Read Train Data From Train TSV File
-

In [2]:
import csv

In [3]:
#All data
allDataArr = []

#Source nodes
sourceNodeArr = []

#Target nodes
targetNodeArr = []

#TimeStamps for each node
timeStampArr = []

#Sentiments for each node 1 positive, -1 negative
sentimentArr = []

In [4]:
#Open data file
with open('soc-redditHyperlinks-title-train.tsv') as csvfile:
    
    #Read tsv file
    reader = csv.DictReader(csvfile, delimiter='\t')

    #Iterate through data
    for row in reader:
        
        #Add source to sourceNodeArr
        sourceNodeArr.append(row['SOURCE_SUBREDDIT'])
                
        #Add target to targetNodeArr
        targetNodeArr.append(row['TARGET_SUBREDDIT'])
                
        #Add timestamp to timeStampArr
        timeStampArr.append(row['TIMESTAMP'])
                
        #Add sentiment to sentimentArr
        sentimentArr.append(row['LINK_SENTIMENT'])

In [5]:
#Merge arrays.
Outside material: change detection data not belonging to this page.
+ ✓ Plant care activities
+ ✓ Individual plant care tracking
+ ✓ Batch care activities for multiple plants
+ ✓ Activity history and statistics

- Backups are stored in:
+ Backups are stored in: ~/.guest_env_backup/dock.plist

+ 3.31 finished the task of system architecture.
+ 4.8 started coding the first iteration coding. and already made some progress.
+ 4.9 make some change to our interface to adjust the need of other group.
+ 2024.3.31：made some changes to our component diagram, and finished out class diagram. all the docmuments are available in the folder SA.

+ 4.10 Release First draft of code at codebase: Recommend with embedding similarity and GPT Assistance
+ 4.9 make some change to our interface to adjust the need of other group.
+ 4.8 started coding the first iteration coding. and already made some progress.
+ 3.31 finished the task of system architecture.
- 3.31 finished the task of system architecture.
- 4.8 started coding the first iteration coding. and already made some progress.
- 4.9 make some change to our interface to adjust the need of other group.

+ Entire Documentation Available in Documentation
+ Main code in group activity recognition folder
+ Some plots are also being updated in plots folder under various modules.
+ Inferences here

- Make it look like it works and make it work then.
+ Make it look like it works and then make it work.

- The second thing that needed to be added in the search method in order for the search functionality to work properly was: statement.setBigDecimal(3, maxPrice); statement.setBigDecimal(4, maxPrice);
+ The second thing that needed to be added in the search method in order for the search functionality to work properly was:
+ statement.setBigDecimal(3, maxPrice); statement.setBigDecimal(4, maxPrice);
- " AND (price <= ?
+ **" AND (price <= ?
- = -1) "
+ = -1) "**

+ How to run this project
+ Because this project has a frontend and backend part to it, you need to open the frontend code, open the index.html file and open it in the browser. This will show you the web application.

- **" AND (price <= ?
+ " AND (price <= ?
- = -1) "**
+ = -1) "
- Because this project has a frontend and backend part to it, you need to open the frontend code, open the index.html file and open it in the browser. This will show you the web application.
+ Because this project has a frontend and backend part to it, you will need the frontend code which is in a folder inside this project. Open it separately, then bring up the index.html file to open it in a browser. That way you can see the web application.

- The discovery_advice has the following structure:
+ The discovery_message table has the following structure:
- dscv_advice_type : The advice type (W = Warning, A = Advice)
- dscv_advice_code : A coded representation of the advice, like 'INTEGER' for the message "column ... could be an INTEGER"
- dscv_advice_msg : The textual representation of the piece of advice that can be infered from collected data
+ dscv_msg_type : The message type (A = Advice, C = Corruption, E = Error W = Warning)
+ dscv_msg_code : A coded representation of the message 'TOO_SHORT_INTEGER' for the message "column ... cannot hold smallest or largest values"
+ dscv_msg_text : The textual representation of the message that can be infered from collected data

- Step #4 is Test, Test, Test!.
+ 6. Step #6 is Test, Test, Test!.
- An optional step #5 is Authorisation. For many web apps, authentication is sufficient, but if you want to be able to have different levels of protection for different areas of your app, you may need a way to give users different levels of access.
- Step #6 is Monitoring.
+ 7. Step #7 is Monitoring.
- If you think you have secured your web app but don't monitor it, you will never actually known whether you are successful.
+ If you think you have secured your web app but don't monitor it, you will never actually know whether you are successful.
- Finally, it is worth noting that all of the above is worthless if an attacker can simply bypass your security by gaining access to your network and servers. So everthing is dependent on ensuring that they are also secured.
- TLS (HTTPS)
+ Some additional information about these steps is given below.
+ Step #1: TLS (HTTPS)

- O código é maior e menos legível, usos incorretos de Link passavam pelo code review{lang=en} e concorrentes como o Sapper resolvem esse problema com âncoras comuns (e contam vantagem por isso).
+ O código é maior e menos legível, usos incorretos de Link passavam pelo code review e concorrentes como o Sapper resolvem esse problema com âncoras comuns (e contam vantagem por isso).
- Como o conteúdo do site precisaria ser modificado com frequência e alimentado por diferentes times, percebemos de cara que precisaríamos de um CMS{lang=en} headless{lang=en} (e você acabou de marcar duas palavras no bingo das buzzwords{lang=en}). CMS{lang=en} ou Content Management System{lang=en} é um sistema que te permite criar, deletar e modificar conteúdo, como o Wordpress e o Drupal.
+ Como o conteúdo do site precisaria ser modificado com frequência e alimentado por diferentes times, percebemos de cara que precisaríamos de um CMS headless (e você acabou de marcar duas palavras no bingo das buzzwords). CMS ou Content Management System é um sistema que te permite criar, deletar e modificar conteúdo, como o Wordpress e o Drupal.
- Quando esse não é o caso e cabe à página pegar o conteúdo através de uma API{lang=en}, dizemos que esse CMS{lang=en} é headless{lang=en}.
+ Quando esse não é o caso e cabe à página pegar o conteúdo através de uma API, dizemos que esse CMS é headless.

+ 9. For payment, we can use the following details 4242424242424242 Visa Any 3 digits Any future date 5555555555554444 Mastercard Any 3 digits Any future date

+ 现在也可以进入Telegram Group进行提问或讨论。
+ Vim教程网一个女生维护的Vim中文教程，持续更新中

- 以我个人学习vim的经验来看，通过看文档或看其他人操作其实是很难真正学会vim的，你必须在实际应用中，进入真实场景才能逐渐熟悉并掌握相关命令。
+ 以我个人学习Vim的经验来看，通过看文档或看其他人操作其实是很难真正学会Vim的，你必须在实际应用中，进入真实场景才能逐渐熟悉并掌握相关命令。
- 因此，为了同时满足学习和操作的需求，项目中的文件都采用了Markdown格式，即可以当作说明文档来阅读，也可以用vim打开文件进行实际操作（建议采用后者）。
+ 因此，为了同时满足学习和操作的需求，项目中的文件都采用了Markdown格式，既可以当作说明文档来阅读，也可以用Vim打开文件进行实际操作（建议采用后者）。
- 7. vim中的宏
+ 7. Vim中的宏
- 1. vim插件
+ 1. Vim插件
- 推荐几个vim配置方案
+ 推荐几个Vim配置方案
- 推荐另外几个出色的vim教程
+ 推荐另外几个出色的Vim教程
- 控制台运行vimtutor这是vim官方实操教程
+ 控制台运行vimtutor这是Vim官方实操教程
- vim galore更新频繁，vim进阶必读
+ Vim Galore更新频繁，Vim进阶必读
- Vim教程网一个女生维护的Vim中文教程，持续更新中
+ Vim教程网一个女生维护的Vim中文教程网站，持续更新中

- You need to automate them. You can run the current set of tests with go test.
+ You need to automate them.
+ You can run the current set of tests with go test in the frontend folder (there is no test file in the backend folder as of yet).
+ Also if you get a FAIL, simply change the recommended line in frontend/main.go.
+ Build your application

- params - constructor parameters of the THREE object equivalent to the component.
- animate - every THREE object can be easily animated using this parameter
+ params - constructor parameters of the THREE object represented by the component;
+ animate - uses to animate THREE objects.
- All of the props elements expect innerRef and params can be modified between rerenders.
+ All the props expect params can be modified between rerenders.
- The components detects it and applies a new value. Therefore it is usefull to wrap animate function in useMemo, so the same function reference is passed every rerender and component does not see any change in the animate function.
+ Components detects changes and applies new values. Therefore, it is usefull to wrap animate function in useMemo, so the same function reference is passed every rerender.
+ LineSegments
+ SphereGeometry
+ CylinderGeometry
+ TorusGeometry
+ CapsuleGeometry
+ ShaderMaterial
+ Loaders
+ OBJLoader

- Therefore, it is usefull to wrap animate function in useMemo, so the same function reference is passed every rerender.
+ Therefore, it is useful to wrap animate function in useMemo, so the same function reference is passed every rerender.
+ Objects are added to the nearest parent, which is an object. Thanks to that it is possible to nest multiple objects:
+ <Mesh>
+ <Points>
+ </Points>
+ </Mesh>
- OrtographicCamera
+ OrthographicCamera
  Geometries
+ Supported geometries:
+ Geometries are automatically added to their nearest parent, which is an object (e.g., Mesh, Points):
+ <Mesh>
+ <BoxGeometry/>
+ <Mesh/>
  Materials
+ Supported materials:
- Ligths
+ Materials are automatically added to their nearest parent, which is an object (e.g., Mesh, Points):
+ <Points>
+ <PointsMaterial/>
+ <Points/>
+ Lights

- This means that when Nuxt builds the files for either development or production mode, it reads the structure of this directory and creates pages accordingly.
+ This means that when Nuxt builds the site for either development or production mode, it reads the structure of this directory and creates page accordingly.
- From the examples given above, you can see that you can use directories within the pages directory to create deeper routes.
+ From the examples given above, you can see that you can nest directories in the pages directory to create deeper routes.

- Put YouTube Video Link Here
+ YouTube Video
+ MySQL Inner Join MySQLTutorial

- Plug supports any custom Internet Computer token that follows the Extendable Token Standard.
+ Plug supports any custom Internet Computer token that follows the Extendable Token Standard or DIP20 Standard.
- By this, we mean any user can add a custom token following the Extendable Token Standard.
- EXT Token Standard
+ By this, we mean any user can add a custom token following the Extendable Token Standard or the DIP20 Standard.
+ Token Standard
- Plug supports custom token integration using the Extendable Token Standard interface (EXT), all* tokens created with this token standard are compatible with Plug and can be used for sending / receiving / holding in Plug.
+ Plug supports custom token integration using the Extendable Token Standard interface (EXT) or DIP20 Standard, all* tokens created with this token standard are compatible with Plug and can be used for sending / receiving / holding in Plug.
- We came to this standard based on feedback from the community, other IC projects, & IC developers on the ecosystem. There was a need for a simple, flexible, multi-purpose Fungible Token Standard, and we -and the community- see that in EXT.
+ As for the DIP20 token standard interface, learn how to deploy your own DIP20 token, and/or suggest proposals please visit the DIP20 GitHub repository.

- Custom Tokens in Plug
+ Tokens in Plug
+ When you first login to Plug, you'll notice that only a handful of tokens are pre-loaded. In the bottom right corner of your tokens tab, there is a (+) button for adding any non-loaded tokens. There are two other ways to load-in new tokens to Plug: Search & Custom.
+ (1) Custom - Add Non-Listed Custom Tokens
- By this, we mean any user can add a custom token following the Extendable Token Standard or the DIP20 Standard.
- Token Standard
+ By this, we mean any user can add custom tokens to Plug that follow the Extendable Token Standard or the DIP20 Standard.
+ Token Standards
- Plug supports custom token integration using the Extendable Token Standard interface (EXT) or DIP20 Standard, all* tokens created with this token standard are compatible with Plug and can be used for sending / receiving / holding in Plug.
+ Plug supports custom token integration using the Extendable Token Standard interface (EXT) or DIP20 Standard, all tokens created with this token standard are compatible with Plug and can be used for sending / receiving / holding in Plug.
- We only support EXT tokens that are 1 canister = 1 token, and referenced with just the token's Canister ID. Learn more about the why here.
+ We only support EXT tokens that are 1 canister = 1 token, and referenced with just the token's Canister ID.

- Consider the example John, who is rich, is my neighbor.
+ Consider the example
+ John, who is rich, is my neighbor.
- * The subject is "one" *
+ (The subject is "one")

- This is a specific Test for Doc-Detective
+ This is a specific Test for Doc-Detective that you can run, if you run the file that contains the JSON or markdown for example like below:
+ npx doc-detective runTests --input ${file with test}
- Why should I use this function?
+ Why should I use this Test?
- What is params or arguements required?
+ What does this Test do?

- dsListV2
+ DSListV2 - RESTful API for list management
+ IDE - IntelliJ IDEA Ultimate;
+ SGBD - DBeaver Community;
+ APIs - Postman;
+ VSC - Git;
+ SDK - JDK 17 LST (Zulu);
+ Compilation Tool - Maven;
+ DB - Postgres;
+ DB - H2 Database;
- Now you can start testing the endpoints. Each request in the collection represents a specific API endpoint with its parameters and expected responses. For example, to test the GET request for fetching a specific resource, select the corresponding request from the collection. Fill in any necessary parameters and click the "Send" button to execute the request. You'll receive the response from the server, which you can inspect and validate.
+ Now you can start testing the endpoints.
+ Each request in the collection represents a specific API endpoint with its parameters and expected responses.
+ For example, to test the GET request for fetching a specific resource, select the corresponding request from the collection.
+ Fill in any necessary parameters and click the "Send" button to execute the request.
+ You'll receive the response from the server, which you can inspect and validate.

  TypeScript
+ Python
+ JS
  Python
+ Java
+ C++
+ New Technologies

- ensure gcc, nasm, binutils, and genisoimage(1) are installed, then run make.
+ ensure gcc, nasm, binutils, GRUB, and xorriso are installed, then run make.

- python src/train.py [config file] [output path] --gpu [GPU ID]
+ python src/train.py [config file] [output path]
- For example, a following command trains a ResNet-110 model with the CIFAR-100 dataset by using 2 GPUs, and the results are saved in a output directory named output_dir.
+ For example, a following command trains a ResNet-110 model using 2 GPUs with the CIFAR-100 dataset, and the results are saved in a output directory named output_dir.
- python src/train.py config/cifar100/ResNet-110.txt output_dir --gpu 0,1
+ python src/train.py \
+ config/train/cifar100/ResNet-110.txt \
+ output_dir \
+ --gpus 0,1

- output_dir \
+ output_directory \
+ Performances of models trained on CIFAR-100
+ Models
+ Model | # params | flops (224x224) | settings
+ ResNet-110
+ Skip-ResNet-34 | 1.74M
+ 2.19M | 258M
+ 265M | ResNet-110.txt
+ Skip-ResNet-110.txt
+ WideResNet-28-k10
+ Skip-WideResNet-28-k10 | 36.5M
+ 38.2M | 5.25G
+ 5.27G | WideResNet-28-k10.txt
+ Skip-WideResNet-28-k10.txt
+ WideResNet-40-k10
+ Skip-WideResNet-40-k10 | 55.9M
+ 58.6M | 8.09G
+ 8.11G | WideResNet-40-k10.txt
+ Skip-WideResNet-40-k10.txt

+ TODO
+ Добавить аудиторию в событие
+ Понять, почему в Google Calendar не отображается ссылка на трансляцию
It will be used to add nodes to graph later
allDataArr = set( sourceNodeArr + targetNodeArr)

Create Train Graph
-

In [6]:
import networkx as nx
import matplotlib.pyplot as plt

In [7]:
#Create empty graph
titleGraph = nx.Graph()

In [8]:
#Add unique nodes to graph without the edges
for iterator in allDataArr:
    titleGraph.add_node(iterator)

In [9]:
#Add edges between nodes and assign weight using sentiment value
for index in range(len(sentimentArr)):
    titleGraph.add_edge(sourceNodeArr[index], targetNodeArr[index], weight=sentimentArr[index])

In [None]:
#Find giant component of the train graph
titleGraph = max(nx.connected_component_subgraphs(titleGraph), key=len)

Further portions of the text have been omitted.